→ INSTRUCTIONS TO FOLLOW
Give the entries below again, word for word, and leave out the images.

Before-and-after change data
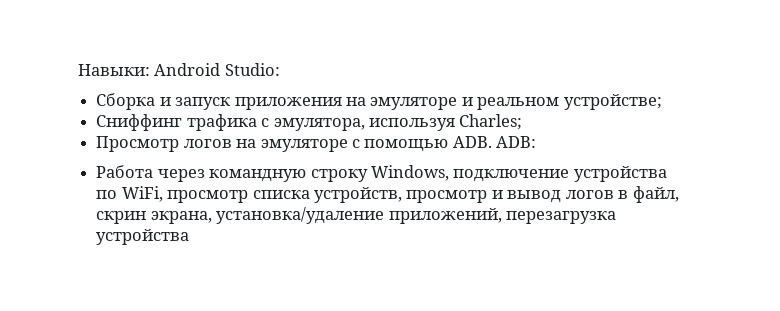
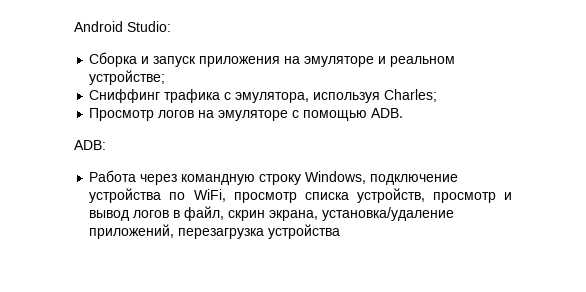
- Навыки: Android Studio:
+ Android Studio:
- Просмотр логов на эмуляторе с помощью ADB. ADB:
+ Просмотр логов на эмуляторе с помощью ADB.
+ ADB:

→ THE COMPLETED TASK
- Навыки: Android Studio:
+ Android Studio:
- Просмотр логов на эмуляторе с помощью ADB. ADB:
+ Просмотр логов на эмуляторе с помощью ADB.
+ ADB:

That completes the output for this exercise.